Over the last few days we’ve been watching Twelve Angry Men. It’s an old black-and-white movie with lots of talking, no action, no ice castles or princesses, and no interesting scenery. In fact, the script is played out in a single room while twelve jurors argue around a table for the entire movie. Astonishingly, the girls love it–they even ask us to pause it when they have to go to the bathroom. At first I wondered if this was downright weird. Which kids are interested in watching somewhat incomprehensible dialogue between Henry Fonda and other, now long-dead, actors? Then I thought about their lives and the amount of time they spend convincing, accusing, complaining, and provoking each other. Perhaps they loved the film because they could relate so well. Or maybe because at the end of the story, all that fighting and arguing saves the day, or more specifically, saves somebody’s life.
It’s probably a stretch to draw a connection between the movie and our lives to redeem our own domestic conflicts. Mostly, I can’t foresee anything worthwhile resulting from all the nattering, much less anyone’s life being saved. And the main reason the girls (and their parents) argue is because it’s not easy to accommodate someone else’s ideas and egos when we’ve all got our own to nurse. But maybe a teeny, tiny part of their need to argue is wired in them for a purpose. To figure out how to negotiate, to persuade, to feel the resistance of another’s point of view–like a tiger cub wrestling with their sibling–and learn how far to take the fight. Just like play is actually a survival tool for children– necessary for brain growth and development, maybe so too is fighting. Could it be impossible to keep my daughters from arguing precisely because they need to build those skills?

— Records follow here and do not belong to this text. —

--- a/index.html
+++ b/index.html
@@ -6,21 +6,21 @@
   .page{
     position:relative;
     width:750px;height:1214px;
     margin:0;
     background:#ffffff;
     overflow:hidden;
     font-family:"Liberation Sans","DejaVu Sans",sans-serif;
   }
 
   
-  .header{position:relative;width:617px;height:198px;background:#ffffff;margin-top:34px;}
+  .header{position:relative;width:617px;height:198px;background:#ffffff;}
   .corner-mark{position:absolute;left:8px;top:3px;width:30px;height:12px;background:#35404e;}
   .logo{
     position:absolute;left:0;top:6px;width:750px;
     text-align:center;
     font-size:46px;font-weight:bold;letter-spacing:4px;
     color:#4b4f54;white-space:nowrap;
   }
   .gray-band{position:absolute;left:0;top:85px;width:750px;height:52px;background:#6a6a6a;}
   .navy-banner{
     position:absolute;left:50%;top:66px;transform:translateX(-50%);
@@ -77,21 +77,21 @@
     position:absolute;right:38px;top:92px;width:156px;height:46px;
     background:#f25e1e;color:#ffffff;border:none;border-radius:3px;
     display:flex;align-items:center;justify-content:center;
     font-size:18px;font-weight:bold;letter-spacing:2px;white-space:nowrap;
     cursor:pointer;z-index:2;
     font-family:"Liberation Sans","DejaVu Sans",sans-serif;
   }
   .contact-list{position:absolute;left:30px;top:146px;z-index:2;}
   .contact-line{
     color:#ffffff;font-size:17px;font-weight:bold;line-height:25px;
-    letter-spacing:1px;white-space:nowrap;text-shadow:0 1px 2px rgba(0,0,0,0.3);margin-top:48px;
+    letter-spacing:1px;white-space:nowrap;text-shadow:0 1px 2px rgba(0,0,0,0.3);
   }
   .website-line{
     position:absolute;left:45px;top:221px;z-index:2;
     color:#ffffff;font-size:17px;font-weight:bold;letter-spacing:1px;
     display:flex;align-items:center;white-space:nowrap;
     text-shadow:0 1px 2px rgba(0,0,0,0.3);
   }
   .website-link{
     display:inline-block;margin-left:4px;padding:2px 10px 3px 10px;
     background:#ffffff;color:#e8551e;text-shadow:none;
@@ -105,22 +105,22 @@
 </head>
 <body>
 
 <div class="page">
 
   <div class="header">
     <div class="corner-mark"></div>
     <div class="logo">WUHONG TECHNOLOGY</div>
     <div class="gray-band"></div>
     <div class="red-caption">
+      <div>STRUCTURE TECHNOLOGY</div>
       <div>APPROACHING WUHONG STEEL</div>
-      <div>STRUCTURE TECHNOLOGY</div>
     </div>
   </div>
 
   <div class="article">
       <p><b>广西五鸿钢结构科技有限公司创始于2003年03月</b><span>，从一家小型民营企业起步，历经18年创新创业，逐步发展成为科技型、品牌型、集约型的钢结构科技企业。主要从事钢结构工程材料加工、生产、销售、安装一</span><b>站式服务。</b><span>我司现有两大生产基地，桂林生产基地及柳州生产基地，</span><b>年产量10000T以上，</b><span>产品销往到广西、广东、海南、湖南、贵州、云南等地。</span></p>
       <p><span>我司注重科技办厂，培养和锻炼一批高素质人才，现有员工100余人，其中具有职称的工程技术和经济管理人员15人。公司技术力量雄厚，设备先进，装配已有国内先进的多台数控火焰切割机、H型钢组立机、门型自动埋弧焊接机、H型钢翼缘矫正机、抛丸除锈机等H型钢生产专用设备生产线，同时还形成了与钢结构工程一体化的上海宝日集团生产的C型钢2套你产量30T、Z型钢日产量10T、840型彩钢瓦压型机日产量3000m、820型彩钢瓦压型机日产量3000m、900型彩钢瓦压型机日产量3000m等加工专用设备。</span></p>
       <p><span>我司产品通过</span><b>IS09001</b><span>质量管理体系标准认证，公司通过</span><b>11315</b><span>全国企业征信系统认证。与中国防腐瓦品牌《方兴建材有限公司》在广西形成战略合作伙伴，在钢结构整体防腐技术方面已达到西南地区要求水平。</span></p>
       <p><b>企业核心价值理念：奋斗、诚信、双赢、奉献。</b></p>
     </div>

About ten minutes after the shouting peaks during the pudding incident, Susanna unzips her backpack. She takes out her lunch kit and opens it up. There, in her lunch kit, sits an untouched pudding. A vanilla pudding. Just like the one they were fighting over. Belén looks incredulous.

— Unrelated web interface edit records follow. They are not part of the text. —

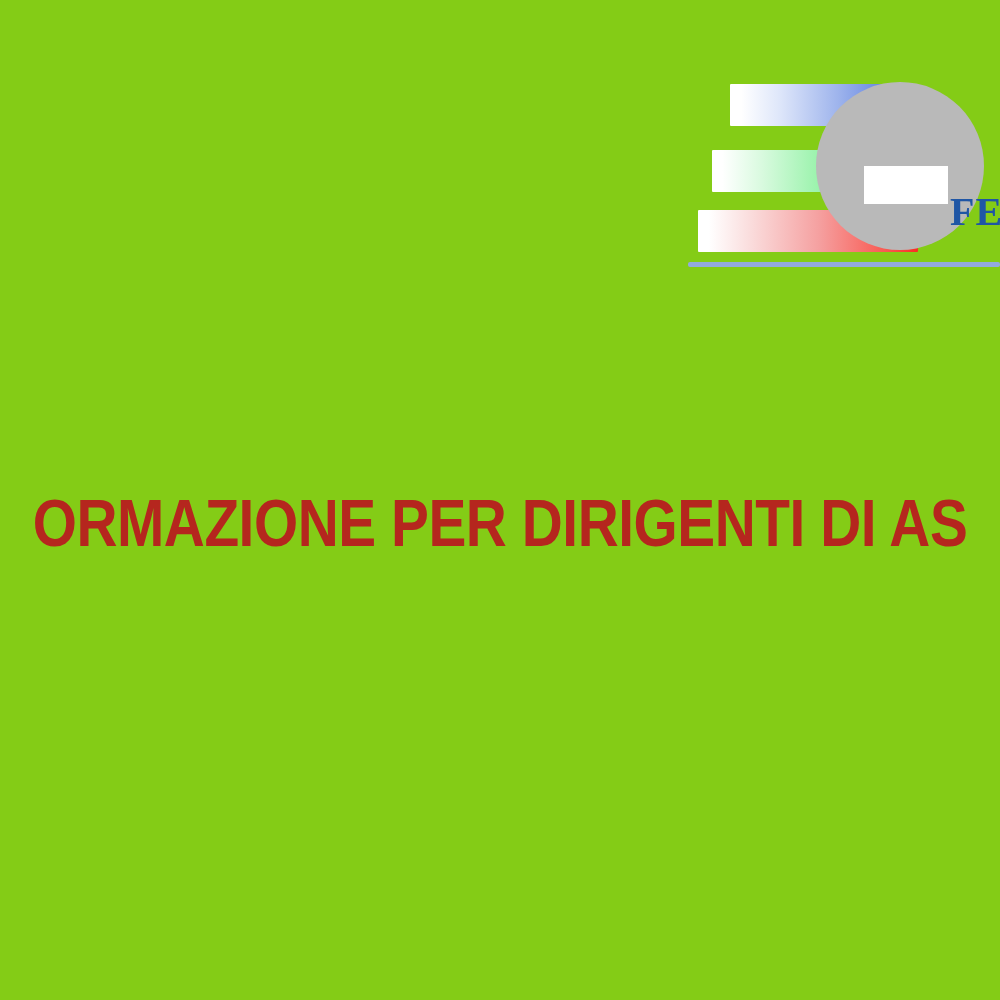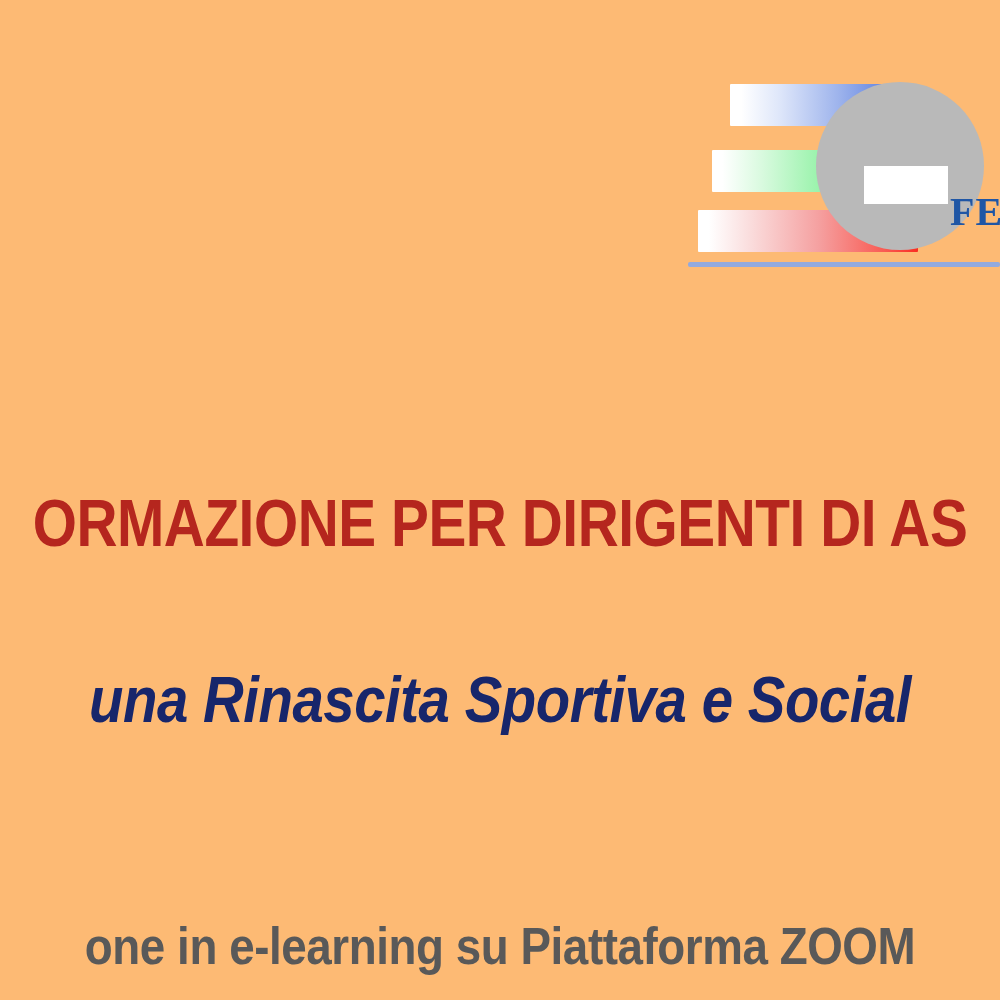--- a/index.html
+++ b/index.html
@@ -8,21 +8,21 @@
     background: #ffffff;
   }
   body {
     font-family: "Liberation Sans", sans-serif;
   }
 
   #slide {
     position: relative;
     width: 1000px;
     height: 1000px;
-    background: #fdba74;
+    background: #84cc16;
     overflow: hidden;
   }
 
   
   #logo-block {
     position: absolute;
     left: 688px;
     top: 78px;
     width: 312px;
     height: 200px;
@@ -186,22 +186,16 @@
 
     <div class="logo-wordmark">FE</div>
 
     <div class="logo-rule"></div>
   </div>
 
   <div class="text-line" id="headline-red">
     <span class="squeeze">ORMAZIONE PER DIRIGENTI DI AS</span>
   </div>
 
-  <div class="text-line" id="subtitle-blue">
-    <span class="squeeze">una Rinascita Sportiva e Social</span>
-  </div>
-
-
-  <div class="text-line" id="delivery-note">
-    <span class="squeeze">one in e-learning su Piattaforma ZOOM</span>
-  </div>
+
+
 
 </div>
 
 </body></html>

Susanna glances down and says, “Oh, that’s left over from yesterday. I don’t even like pudding.” As if that should explain it.
Belén looks even more incredulous.
Then Susanna adds quickly, “Oh, let’s not talk about that, I’m feeling jolly right now! Don’t even worry about it.”
Don’t even worry about it? Feeling jolly? Really? That’s it? That’s what a morning’s worth of conflict and angst boils down to? It’s so incredible I almost start another round of family fireworks. But I don’t. We’ve had enough of a show, and more than our share of skill-building, this morning.